Obviously, the basic element in “intermediality” is “medium”. As a result, contributors to the terminological debate often start by defining this key term. Clüver opts for a definition formulated by Rainer Bohn, Eggo Müller, and Rainer Ruppert in 1988: a medium is that “which mediates for and between humans a (meaningful) sign (or a combination of signs) with the aid of suitable transmitters across temporal and/or spatial distances” (Clüver 2007, p. 30). This definition in particular applies to mass media that have to communicate as transparently as possible. In contemporary artworks, however, media are often applied in unexpected ways, which draws attention to how these media “interfere” in (visual) communication, rather than that they serve as the most suitable transmitters. This does not mean, however, that we should define mass media very differently from artistic media. Philosopher Jos de Mul’s following observation is thought-provoking here. In “The Work of Art in the Age of Digital Recombination”, he argues that media in general play a crucial role in the configuration of the human mind and experience: “Media are interfaces that mediate not only between us and our world (designation), but also between us and our fellow man (communication), and between us and ourselves (self-understanding)”. This also includes artistic media, according to De Mul, because they are “interfaces that not only structure the imagination of the artist, but the work of art and the aesthetic reception as well” (De Mul 2009, p. 95).
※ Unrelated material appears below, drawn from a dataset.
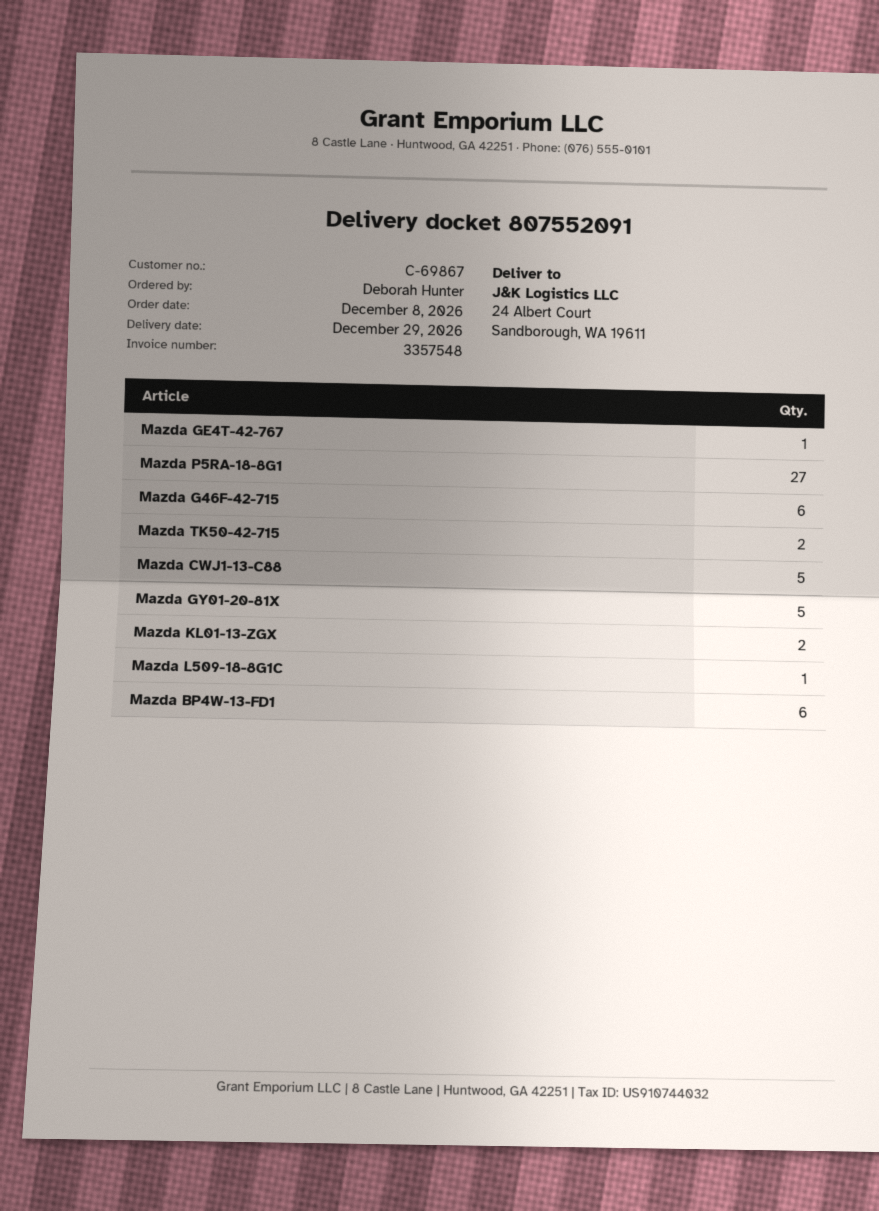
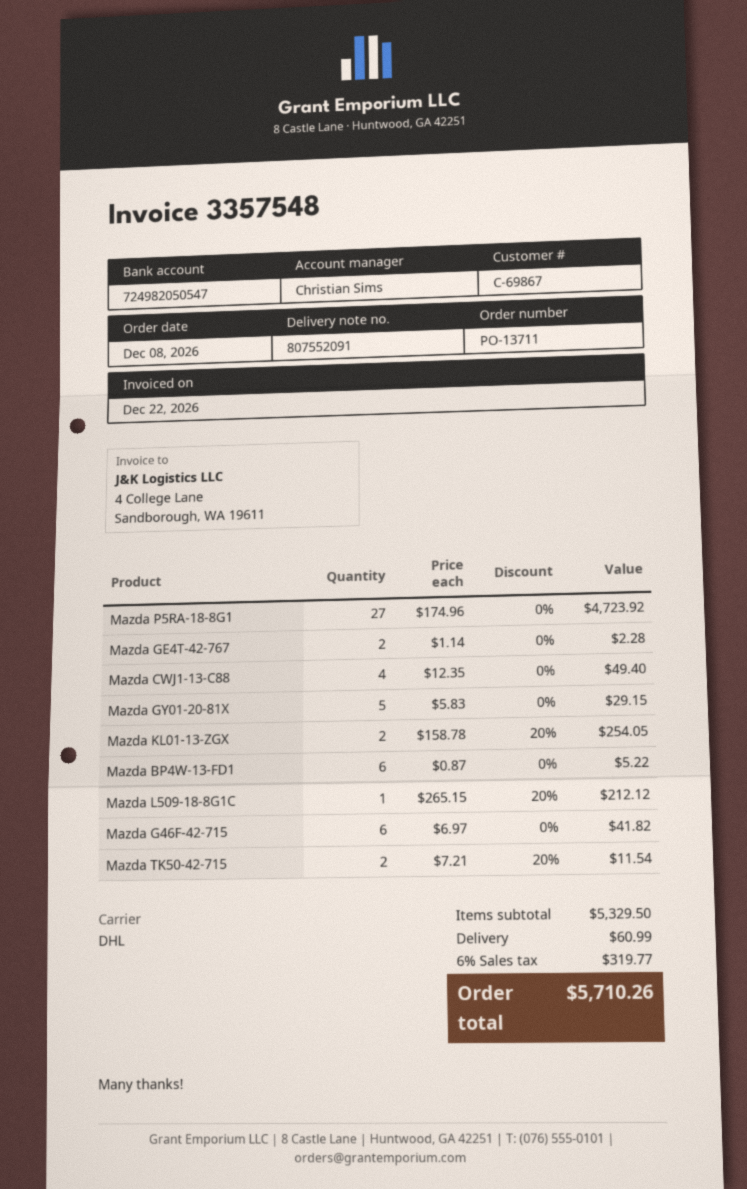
Mazda GE4T-42-767: 1 -> 2
Mazda CWJ1-13-C88: 5 -> 4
Although the importance of the artistic medium was first highlighted by art critic Clement Greenberg, in his writings of the 1950s and early 1960s he mainly propagated the idea that artists should strive for purity in their use of their selected medium and he mainly focused on the physical aspects of a medium. Art historian Rosalind E. Krauss, initially one of his followers, redefined “medium” on the basis of sets of conventions in the late 1970s, encouraged by developments in modern art such as Land Art (Krauss 1979, pp. 30–44). In the anthology In Terms of Painting, art historian Anaël Lejeune uses Krauss’s view in order to downplay the importance of studying media: “A medium is but a momentary state of consensus, on both practical and critical levels, about a certain number of conventions” (in Ehninger and Krause-Wahl 2016, p. 199). In contrast to Lejeune’s view, this introductory essay, as well as the other contributions to this Special Issue, will demonstrate the fruitfulness of investigations of how media use conventions.
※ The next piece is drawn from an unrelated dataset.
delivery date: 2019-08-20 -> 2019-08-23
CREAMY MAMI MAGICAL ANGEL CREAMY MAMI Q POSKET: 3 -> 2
A far more extensive model than the one provided by Clüver is Lars Elleström’s model for understanding intermedial relations, presented in an essay in 2010 and, in a more detailed revised version, in 2021. Elleström motivates the importance of his model by claiming that “[u]nderstanding mediality is one of the keys to understanding meaning-making in human interaction” (Elleström 2021, p. 4). This claim raises the question of the difference between “mediality” and “intermediality.” In this respect, Elleström considers the prefix “inter” as a kind of bridge: if media are fundamentally similar, there is nothing to bridge; but if media are fundamentally different, it is almost impossible to connect them in one way or another. This leads him to defining intermediality as “a bridge between media differences that is founded on media similarities” (p. 5). In order to systematically investigate what happens on this bridge based on similarities and in-between differences, Elleström developed a model in which he identifies four traits or modalities of a medium: material, spatiotemporal, sensorial, and semiotic traits (p. 8). Each medium has physical aspects, either solid or non-solid. Its existence relates to the dimensions of space and time, and it addresses at least one specific sense (visuality, tactility, etc.). The fourth modality, which is mental rather than physical, derives from the other three modalities. Mediation does not take place “[u]ntil the perceiver’s mind comprehends them as signs” (p. 20). According to Elleström, each media product (or artwork, in the context of my argument) contains at least one mode of each of the four modalities (p. 46). This means that within each modality it is possible to identify differences as well as similarities between media. For instance, all visual media address the sense of visuality, but can differ in material or spatiotemporal qualities.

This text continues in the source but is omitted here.